Salty Landlord Sues Review Site Over Dubious Comments

philadelphia

A spurned landlord is suing a landlord review site over some dubious comments left by former tenants.

There’s something to be said about calling an ace an ace, but a slumlord generally doesn’t like being called a slumlord. Whether or not a particular Philadelphia landlord is worthy of that distinction is the subject of a lawsuit being brought against the website WhoseYourLandlord.com (yes, that’s ‘whose’ and not ‘who’s;’ yes, there’s a reason; more on that later), which describes itself as “Yelp for renters.” WYL was founded by Ofo Ezeugwu, a Temple grad, and the startup has been praised by the New York Post, Tech Crunch, ABC News, and Philadelphia Magazine. According to the site, WYL uses “the possessive form of the word ‘who’ because [they’re] giving renters ownership of their living situation by putting housing in their hands.” Apparently, WYL is giving renters too much power for Peter Crawford, whose whole basis of suing WYL is predicated on some dubious comments left by anonymous commenters.

On Crawford’s page on WYL, he is accused of taking renters’ deposits without good reason, of having bedbugs in some of his units, not keeping properties safe, and of – this is a direct quote – being a “psychopath.” The comments led to Crawford being rounded up as one of “2017’s WORST Landlords in Philadelphia” on the WYL blog. On one hand, commenters on WYL are not screened, and there’s no means of verifying if their reports are true. On the other hand, where there’s smoke there’s usually fire, and it takes more salt than a truck full of Morton’s to sue a rate/review site for comments left about oneself or one’s business.
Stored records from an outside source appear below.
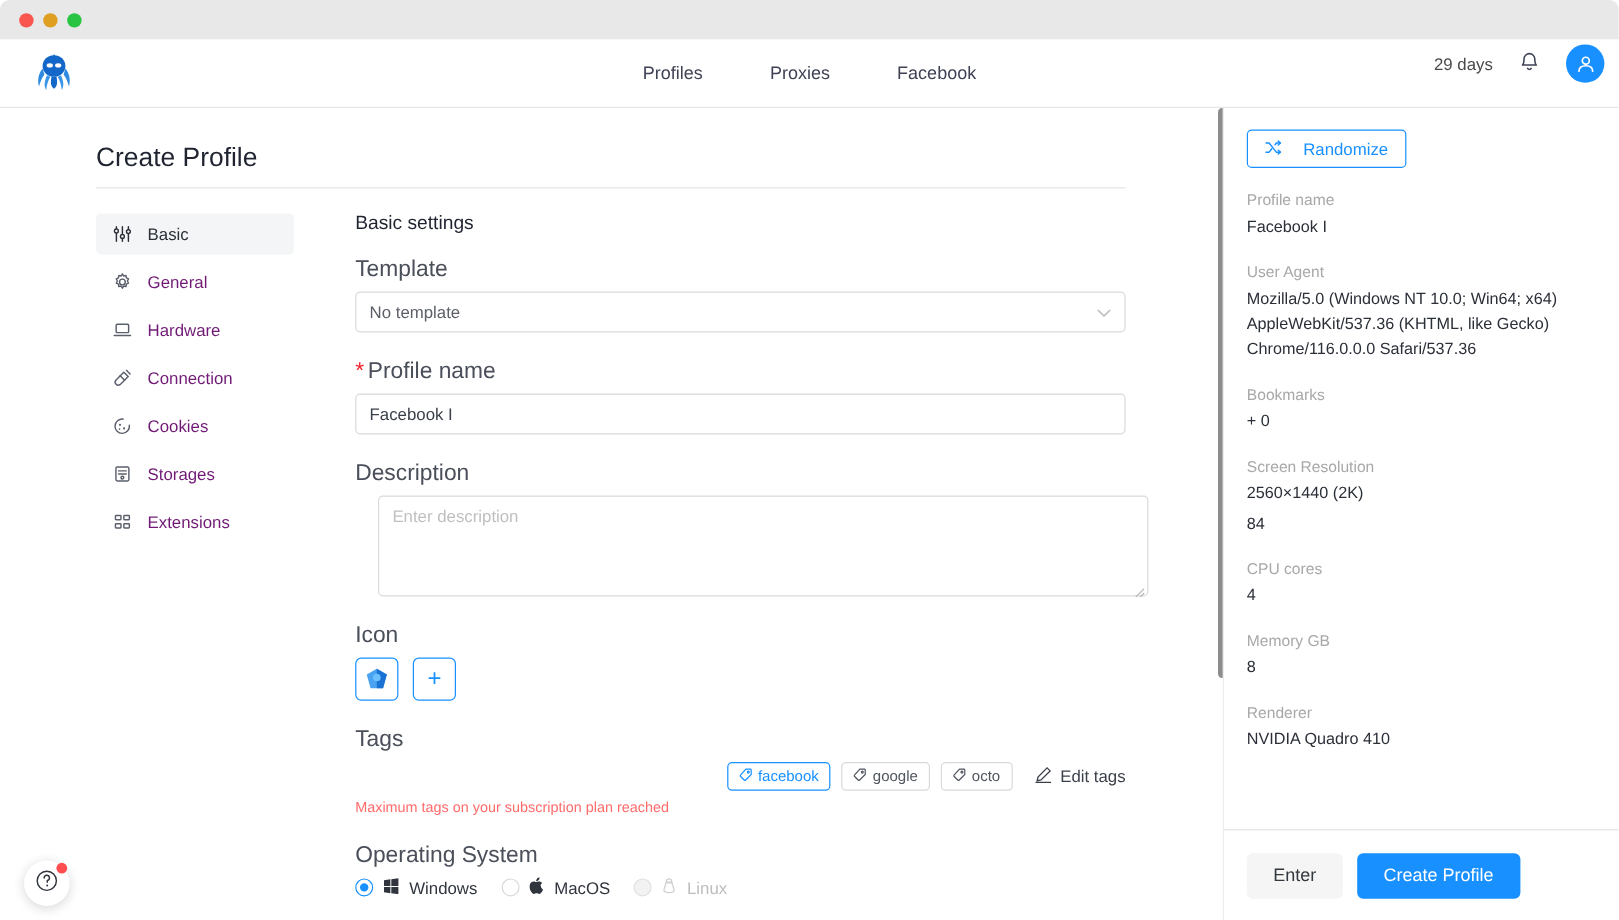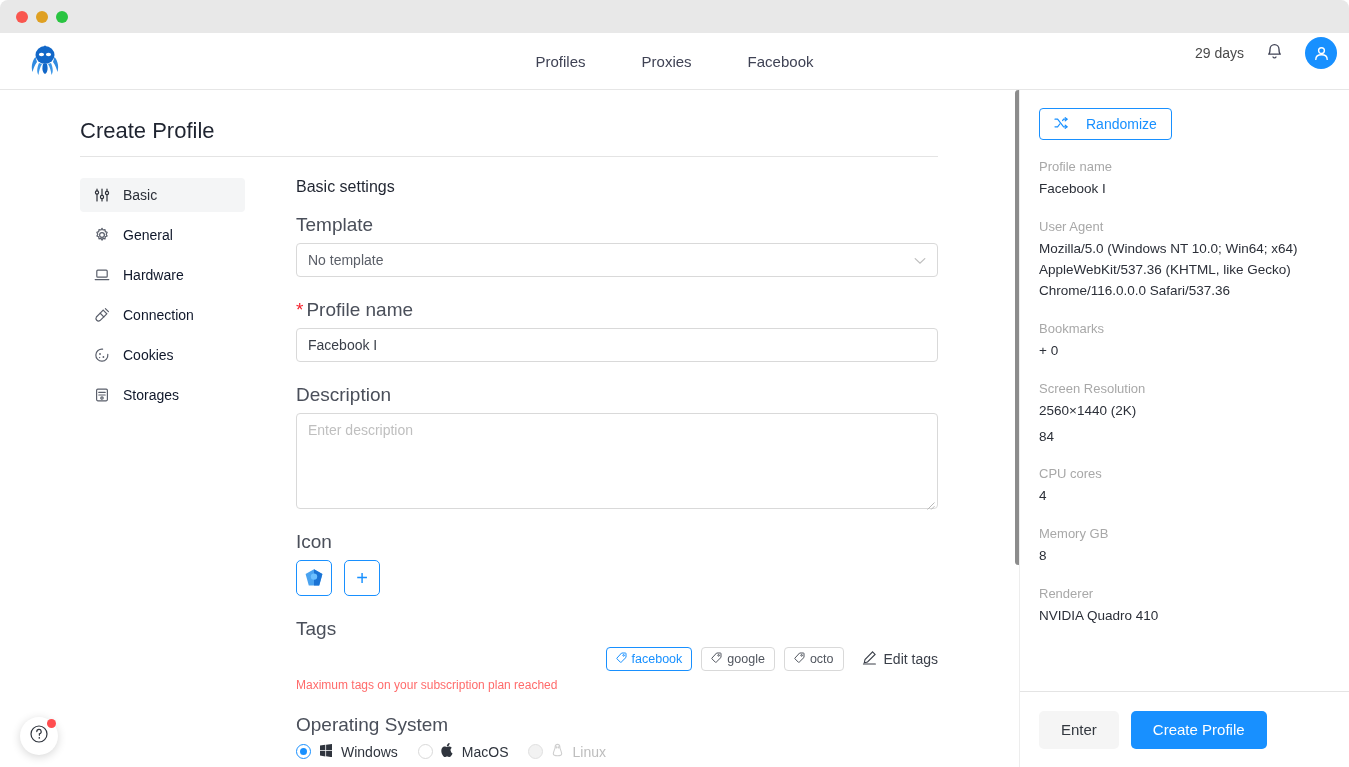--- a/index.html
+++ b/index.html
@@ -77,21 +77,21 @@
   }
 
   .sidenav {
     position: absolute; left: 80px; top: 88px;
     width: 165px;
   }
   .sideitem {
     display: flex; align-items: center; gap: 13px;
     height: 34px; padding: 0 14px;
     border-radius: 4px;
-    font-size: 14px; color: #0f172a;
+    font-size: 14px; color: #701a75;
     cursor: pointer;
     margin-bottom: 6px;
   }
   .sideitem.active { background: #f4f5f6; color: #2b2f38; }
   .sideicon { width: 16px; height: 16px; flex: 0 0 16px; display:block; }
 
   
   .form { position: absolute; left: 296px; top: 88px; width: 642px; }
   .section-title { font-size: 16px; color: #1f2430; margin-bottom: 18px; }
   .fieldlabel { font-size: 19px; color: #4a4f5a; margin-bottom: 7px; }
@@ -101,25 +101,26 @@
     border: 1px solid #d9d9d9; border-radius: 4px;
     background: #fff;
     font-size: 14px; color: #3a3f49;
     padding: 0 11px;
     display: flex; align-items: center;
     font-family: "Liberation Sans", sans-serif;
   }
   .select { justify-content: space-between; cursor: pointer; color: #5b5f68; }
   .gap { height: 22px; }
   .textarea {
-    width: 642px; height: 96px;
+    width: 642px; height: 84px;
     border: 1px solid #d9d9d9; border-radius: 4px;
     background: #fff; padding: 8px 11px;
     font-size: 14px; color: #bfbfbf;
     position: relative;
+    margin-left: 19px;
   }
   .resize-grip {
     position: absolute; right: 2px; bottom: 2px;
     width: 9px; height: 9px;
   }
 
   .iconrow { display: flex; gap: 12px; }
   .iconbtn {
     width: 36px; height: 36px;
     border: 1px solid #1890ff; border-radius: 5px;
@@ -340,20 +341,31 @@
         <span class="sideicon">
           <svg width="16" height="16" viewBox="0 0 16 16" fill="none" stroke="#5a5f6b" stroke-width="1.2">
             <rect x="2.6" y="2.2" width="10.8" height="11.6" rx="1.2"></rect>
             <path d="M4.8 5.4h6.4M4.8 8h6.4" stroke-linecap="round"></path>
             <circle cx="8" cy="11" r="1.2"></circle>
           </svg>
         </span>
         <span>Storages</span>
       </div>
 
+      <div class="sideitem">
+        <span class="sideicon">
+          <svg width="16" height="16" viewBox="0 0 16 16" fill="none" stroke="#5a5f6b" stroke-width="1.2">
+            <rect x="2.2" y="2.6" width="4.6" height="3.6" rx=".6"></rect>
+            <rect x="9.2" y="2.6" width="4.6" height="3.6" rx=".6"></rect>
+            <rect x="2.2" y="9.4" width="4.6" height="3.6" rx=".6"></rect>
+            <rect x="9.2" y="9.4" width="4.6" height="3.6" rx=".6"></rect>
+          </svg>
+        </span>
+        <span>Extensions</span>
+      </div>
     </div>
 
     <div class="form">
 
       <div class="section-title">Basic settings</div>
 
       <div class="fieldlabel">Template</div>
       <div class="select">
         <span>No template</span>
         <span>

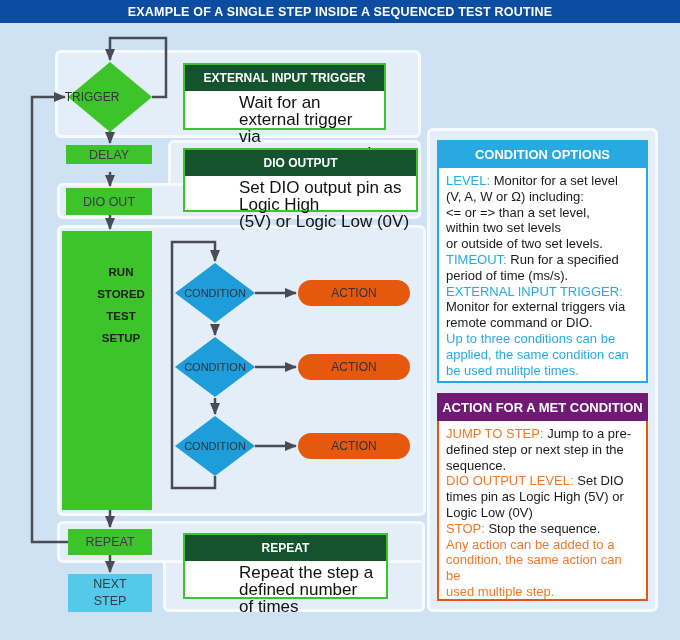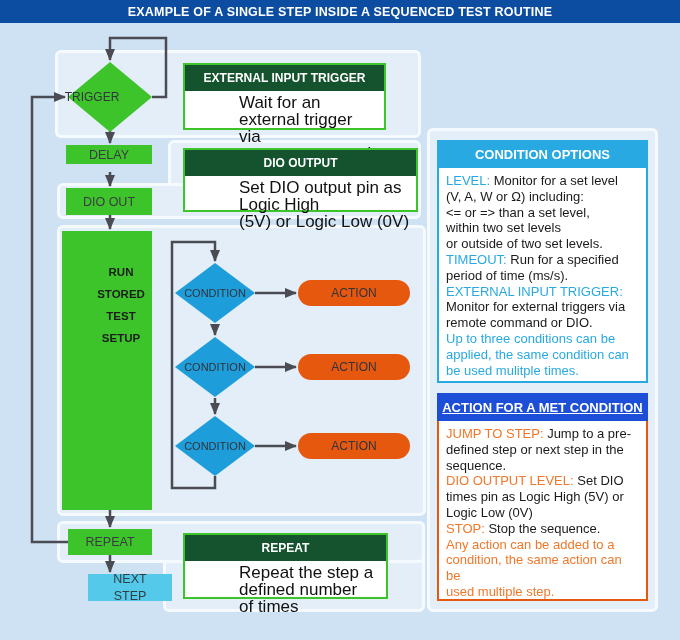--- a/index.html
+++ b/index.html
@@ -70,21 +70,21 @@
     height:28px; color:#fff; font-weight:bold; font-size:13px;
     display:flex; align-items:center; justify-content:center;
   }
   .panel .bd {
     background:#fff; padding:5px 7px; font-size:13px; line-height:15.8px;
     color:#1A1A1A; white-space:pre-line; box-sizing:border-box;
   }
   .panel-condition .hd { background:#29A9E2; }
   .panel-condition .bd { border:2px solid #29A9E2; border-top:none; height:215px; }
   .panel-condition .seg-accent { color:#29A9E2; }
-  .panel-action .hd { background:#1d4ed8;text-decoration:underline; }
+  .panel-action .hd { background:#701a75; }
   .panel-action .bd { border:2px solid #E6580E; border-top:none; height:180px; }
   .panel-action .seg-accent { color:#F0782A; }
   .seg-dark { color:#1A1A1A; }
 </style>
 </head>
 <body>
 
 <div class="stage">
 
   <div class="abs titlebar">EXAMPLE OF A SINGLE STEP INSIDE A SEQUENCED TEST ROUTINE</div>
@@ -129,21 +129,21 @@
   <div class="abs node-label" style="left:175px;top:337px;width:80px;height:60px;font-size:11px;">CONDITION</div>
   <div class="abs node-label" style="left:175px;top:416px;width:80px;height:60px;font-size:11px;">CONDITION</div>
 
   <div class="abs gnode" style="left:66px;top:145px;width:86px;height:19px;">DELAY</div>
   <div class="abs gnode" style="left:66px;top:188px;width:86px;height:27px;">DIO OUT</div>
   <div class="abs run-node" style="left:62px;top:231px;width:90px;height:279px;padding-left:28px;">RUN
 STORED
 TEST
 SETUP</div>
   <div class="abs gnode" style="left:68px;top:529px;width:84px;height:26px;">REPEAT</div>
-  <div class="abs next-step" style="left:68px;top:574px;width:84px;height:27px;margin-left:20px;">NEXT
+  <div class="abs next-step" style="left:68px;top:574px;width:84px;height:38px;">NEXT
 STEP</div>
 
   <div class="abs pill" style="left:298px;top:280px;width:112px;height:26px;">ACTION</div>
   <div class="abs pill" style="left:298px;top:354px;width:112px;height:26px;">ACTION</div>
   <div class="abs pill" style="left:298px;top:433px;width:112px;height:26px;">ACTION</div>
 
   <div class="abs greenbox" style="left:183px;top:63px;width:203px;height:67px;">
     <div class="hd">EXTERNAL INPUT TRIGGER</div>
     <div class="bd">Wait for an external trigger via
 remote command or DIO</div>

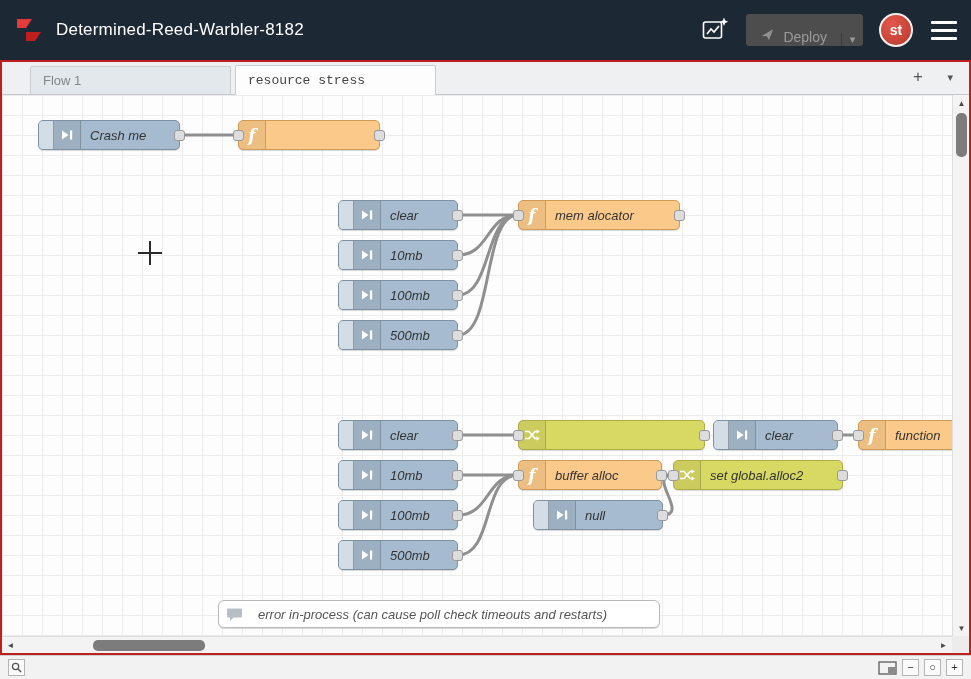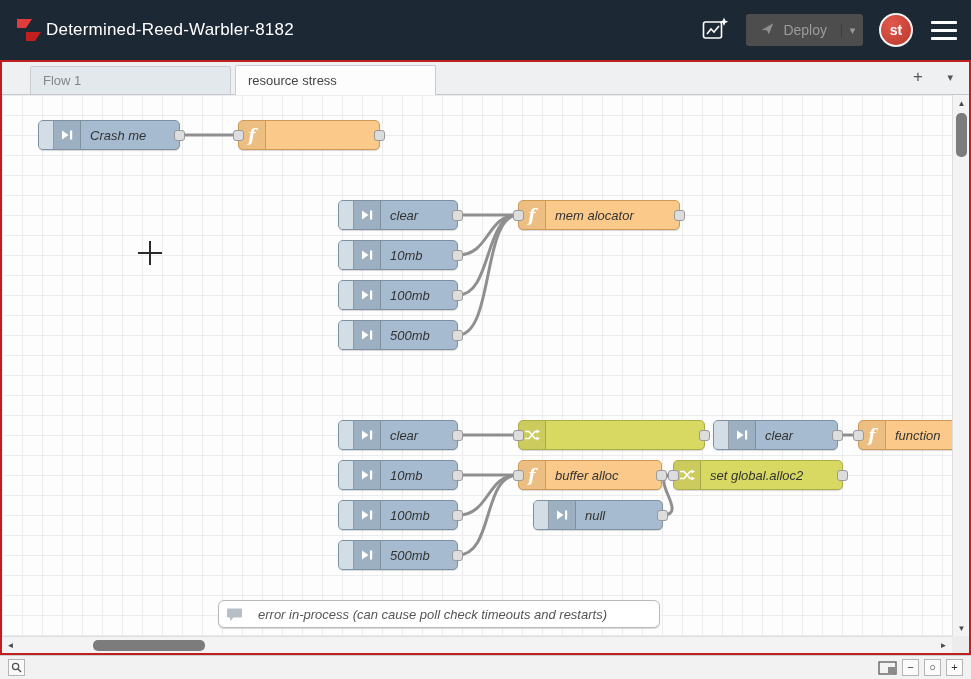--- a/index.html
+++ b/index.html
@@ -1,37 +1,37 @@
 <!DOCTYPE html>
 <html><head>
 <meta charset="utf-8">
 <style>
   * { margin:0; padding:0; box-sizing:border-box; }
   html,body { width:971px; height:679px; overflow:hidden; font-family:"Liberation Sans", sans-serif; background:#fff; }
 
   
   .header { position:absolute; top:0; left:0; width:971px; height:60px; background:#1d2835; display:flex; align-items:center; padding:0 12px; }
   .logo { width:34px; height:34px; display:flex; align-items:center; justify-content:center; }
-  .hdr-title { color:#fff; font-size:17px; letter-spacing:.2px; }
+  .hdr-title { color:#fff; font-size:17px; margin-left:10px; letter-spacing:.2px; }
   .hdr-right { margin-left:auto; display:flex; align-items:center; gap:16px; }
   .chart-ic { width:30px; height:30px; display:flex; align-items:center; justify-content:center; cursor:pointer; }
-  .deploy { display:flex; align-items:center; height:32px; background:#4d4d4d; border-radius:3px; overflow:hidden; }
+  .deploy { display:flex; align-items:flex-end; height:32px; background:#4d4d4d; border-radius:3px; overflow:hidden; }
   .deploy-main { display:flex; align-items:center; gap:8px; padding:0 14px; }
   .deploy-label { color:#9b9b9b; font-size:14px; }
   .deploy-caret { width:22px; display:flex; align-items:center; justify-content:center; color:#999; border-left:1px solid #3c3c3c; font-size:11px; }
   .avatar { width:34px; height:34px; border-radius:50%; background:radial-gradient(circle at 35% 30%, #e2574c, #b93a2b); border:2px solid #f2f2f2; color:#fff; font-size:14px; font-weight:bold; display:flex; align-items:center; justify-content:center; }
   .burger { display:flex; flex-direction:column; gap:5px; padding:4px 2px; cursor:pointer; }
   .burger span { display:block; width:26px; height:3px; background:#fff; border-radius:1px; }
 
   
   .workspace { position:absolute; top:60px; left:0; width:971px; height:595px; border:2px solid #bf1f1f; background:#eef0f2; }
   .tabbar { position:relative; height:33px; border-bottom:1px solid #c4c8cc; display:flex; align-items:flex-end; background:#eef0f2; }
   .tab { width:201px; height:28px; border:1px solid #c9cdd1; border-bottom:none; background:#e3e8ec; color:#82878c; font-size:13px; display:flex; align-items:center; padding-left:12px; border-radius:2px 2px 0 0; cursor:pointer; }
   .tab.first { margin-left:28px; }
-  .tab.active { background:#fdfdfd; color:#444; height:30px; margin-bottom:-1px; margin-left:4px; }
+  .tab.active { background:#fdfdfd; color:#444; height:30px; margin-bottom:-1px; margin-left:4px;font-family:Liberation Mono, monospace; }
   .tab-plus { position:absolute; right:46px; top:5px; font-size:17px; color:#555; cursor:pointer; }
   .tab-caret { position:absolute; right:16px; top:9px; font-size:11px; color:#555; cursor:pointer; }
 
   .canvas-wrap { position:absolute; top:33px; left:0; right:0; bottom:0; }
   .canvas { position:absolute; top:0; left:0; width:950px; bottom:17px; overflow:hidden; background:#fdfdfd;
     background-image: linear-gradient(#ececec 1px, transparent 1px), linear-gradient(90deg, #ececec 1px, transparent 1px);
     background-size:20px 20px; cursor:crosshair; }
 
   .wires { position:absolute; left:0; top:0; }
   .wires path { stroke:#8f8f8f; stroke-width:3; fill:none; stroke-linecap:round; }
In the exact words of the suit, quoted by Philadelphia Magazine, WYL’s “failure to investigate the truth of these statements prior to publishing them was done in reckless disregard to Plaintiffs’ reputations and the truth. Particularly, when those statements are used as a reference to justify calling [Peter Crawford] one of the worst landlords in Philadelphia, Pennsylvania.”

Apparently Section 230 of the Communications Decency Act covers websites’ butts for “user-generated content,” but WYL’s choice to aggregate the bad reviews and repackage them into content for their blog and social media may actually be cause for action.

Crawford’s lawyer told PhillyMag that he first aimed a cease-and-desist at WYL in December, but there was no comment from the site. The negative reviews of Crawford and the “Worst Landlords” blog post remain active.

The suit requests that WYL take down the comments about Crawford, as well as pay him $120k in “injuries” as well as lawyers’ fees. In my opinion, this whole thing is completely ludicrous. Now I’m waiting for my jerk of a stats prof that I burned on Rate My Professors in 2006 to come back to haunt me. I don’t have access to the “lmfao” emoji on this keyboard, but just imagine that I spammed it right here.